Upon arrival in London, Bunting joined the Anti-Apartheid Movement (AAM) and continued her political work with the SACP. When Nelson Mandela was arrested, the World Campaign for the Release of South African Political Prisoners was established with Bunting as its organizer. She mobilized efforts to place economic sanctions on South Africa and isolate the country from the world economy, as well as headed up the efforts to publicize the situation in South Africa and the plight of Mandela and other political prisoners. She has been widely credited and is most remembered for her role in organizing the campaign to save Mandela from the gallows when the Rivonia Trial took place. When the trial ended and the defendants were sentenced to prison, she continued to work for their release, through the only "operating office of the SACP in the world", which was headquartered at 39 Goodge Street, London. Simultaneously, in 1968, she began coordinating the publishing efforts of the African Communist, the quarterly journal of the SACP, while working full time at the Inkululeko Publications. For almost two decades, she engaged in all of these activities as well as speaking engagements aimed at a free South Africa and a world which recognized the human rights of people throughout the world.

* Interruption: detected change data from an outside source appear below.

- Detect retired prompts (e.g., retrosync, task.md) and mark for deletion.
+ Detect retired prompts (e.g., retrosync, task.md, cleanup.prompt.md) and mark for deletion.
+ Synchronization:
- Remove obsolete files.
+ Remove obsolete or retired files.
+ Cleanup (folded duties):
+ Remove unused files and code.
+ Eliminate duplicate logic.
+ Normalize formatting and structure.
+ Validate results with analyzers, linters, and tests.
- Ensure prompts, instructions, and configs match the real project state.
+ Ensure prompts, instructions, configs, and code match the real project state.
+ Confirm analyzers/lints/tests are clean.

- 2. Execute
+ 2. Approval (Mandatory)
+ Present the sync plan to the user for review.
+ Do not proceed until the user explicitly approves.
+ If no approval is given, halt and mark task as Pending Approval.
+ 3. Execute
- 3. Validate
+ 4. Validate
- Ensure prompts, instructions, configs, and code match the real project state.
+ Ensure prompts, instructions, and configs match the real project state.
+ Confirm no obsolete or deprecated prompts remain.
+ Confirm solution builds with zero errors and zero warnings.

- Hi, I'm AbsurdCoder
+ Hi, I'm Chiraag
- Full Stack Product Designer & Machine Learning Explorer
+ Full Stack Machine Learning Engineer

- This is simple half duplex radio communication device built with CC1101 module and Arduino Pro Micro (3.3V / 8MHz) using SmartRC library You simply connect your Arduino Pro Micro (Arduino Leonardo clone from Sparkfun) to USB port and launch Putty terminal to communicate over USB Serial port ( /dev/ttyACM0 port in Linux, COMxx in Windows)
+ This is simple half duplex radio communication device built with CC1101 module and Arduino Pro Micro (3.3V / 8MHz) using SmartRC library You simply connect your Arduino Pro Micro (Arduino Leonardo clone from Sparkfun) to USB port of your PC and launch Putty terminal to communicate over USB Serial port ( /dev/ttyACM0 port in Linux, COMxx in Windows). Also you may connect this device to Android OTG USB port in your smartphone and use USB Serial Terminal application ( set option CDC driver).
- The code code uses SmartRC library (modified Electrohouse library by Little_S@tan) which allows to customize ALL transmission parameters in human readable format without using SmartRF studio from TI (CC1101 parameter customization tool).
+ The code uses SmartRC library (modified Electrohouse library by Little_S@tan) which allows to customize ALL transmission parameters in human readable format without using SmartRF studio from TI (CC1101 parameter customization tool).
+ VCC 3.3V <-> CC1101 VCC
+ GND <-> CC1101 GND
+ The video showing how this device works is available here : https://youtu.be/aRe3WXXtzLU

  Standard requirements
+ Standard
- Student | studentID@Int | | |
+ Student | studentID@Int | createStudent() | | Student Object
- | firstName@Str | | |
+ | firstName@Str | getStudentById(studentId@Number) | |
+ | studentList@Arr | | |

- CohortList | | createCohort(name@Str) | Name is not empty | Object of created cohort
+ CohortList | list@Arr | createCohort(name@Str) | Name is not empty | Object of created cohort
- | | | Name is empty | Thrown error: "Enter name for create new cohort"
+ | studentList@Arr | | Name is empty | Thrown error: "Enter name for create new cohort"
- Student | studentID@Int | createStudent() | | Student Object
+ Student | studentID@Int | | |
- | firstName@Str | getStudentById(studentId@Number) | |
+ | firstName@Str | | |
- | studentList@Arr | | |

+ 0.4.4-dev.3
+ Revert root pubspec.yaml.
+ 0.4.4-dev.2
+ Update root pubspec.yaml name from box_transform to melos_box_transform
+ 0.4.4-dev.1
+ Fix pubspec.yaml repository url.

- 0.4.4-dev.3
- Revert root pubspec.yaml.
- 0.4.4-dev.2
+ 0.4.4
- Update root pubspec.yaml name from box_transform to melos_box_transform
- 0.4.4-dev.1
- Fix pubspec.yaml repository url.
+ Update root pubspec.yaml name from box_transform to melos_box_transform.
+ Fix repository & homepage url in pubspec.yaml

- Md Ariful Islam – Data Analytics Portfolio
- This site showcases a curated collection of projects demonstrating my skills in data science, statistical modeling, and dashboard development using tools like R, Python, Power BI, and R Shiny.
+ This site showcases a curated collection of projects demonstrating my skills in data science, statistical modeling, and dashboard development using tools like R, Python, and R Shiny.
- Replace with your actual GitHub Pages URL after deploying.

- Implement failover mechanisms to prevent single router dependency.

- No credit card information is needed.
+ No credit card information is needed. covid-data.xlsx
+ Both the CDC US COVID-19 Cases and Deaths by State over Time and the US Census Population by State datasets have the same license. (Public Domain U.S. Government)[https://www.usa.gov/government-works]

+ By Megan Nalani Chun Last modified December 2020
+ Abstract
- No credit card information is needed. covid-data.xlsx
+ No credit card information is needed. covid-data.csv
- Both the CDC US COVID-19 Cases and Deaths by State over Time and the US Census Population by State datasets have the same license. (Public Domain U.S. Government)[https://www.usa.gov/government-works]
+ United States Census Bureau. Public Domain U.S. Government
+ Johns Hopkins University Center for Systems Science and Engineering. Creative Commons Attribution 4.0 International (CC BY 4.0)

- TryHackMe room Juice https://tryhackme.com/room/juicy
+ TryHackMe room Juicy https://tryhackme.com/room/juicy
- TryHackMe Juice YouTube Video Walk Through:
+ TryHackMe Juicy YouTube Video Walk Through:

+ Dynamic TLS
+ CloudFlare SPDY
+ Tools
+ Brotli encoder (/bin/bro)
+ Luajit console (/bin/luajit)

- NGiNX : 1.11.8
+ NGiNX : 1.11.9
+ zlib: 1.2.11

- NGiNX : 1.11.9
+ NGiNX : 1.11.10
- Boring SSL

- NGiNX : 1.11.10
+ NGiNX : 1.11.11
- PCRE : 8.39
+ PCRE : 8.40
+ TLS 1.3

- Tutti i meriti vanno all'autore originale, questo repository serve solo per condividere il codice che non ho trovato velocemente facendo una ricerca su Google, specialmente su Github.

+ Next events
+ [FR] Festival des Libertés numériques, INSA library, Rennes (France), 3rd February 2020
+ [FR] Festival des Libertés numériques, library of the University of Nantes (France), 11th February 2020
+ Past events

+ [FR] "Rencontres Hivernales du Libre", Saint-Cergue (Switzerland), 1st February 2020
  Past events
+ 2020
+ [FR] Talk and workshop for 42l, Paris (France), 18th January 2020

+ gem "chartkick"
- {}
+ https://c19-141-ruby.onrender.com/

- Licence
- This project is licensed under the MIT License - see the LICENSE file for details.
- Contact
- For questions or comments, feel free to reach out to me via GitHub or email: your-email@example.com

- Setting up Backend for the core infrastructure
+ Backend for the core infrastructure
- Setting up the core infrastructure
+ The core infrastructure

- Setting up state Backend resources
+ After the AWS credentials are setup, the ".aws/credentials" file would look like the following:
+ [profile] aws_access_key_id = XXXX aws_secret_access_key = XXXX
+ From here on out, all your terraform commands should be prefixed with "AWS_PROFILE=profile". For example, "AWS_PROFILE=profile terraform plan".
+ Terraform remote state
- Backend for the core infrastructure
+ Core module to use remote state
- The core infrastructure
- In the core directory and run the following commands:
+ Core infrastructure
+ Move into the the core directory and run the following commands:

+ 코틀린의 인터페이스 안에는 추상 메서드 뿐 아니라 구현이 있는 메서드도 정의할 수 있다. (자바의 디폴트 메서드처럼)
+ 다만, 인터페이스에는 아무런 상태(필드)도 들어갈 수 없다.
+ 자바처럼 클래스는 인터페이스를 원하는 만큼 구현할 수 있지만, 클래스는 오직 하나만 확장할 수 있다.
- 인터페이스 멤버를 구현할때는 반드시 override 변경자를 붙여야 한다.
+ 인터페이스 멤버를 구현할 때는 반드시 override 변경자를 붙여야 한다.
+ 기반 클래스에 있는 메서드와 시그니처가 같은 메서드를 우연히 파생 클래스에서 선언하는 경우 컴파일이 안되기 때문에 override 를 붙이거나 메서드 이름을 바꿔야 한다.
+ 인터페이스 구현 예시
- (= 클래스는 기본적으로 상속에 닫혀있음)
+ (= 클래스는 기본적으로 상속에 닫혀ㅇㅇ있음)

In 1991, after twenty-eight years in exile, the couple returned to Cape Town, when the bans against the SACP and the African National Congress (ANC) were lifted. Bunting served for the ANC in the campaigns of the 1994 and 1999 elections and was one of the founders of the Cape Town Friends of Cuba, continuing her political activities until her death.

==Death and legacy==
Bunting died on 24 March 2001 in Cape Town. In 2010 she was honored by President Jacob Zuma with the Silver Order of Luthuli for her commitment to racial equality, human rights and nation-building efforts in South Africa.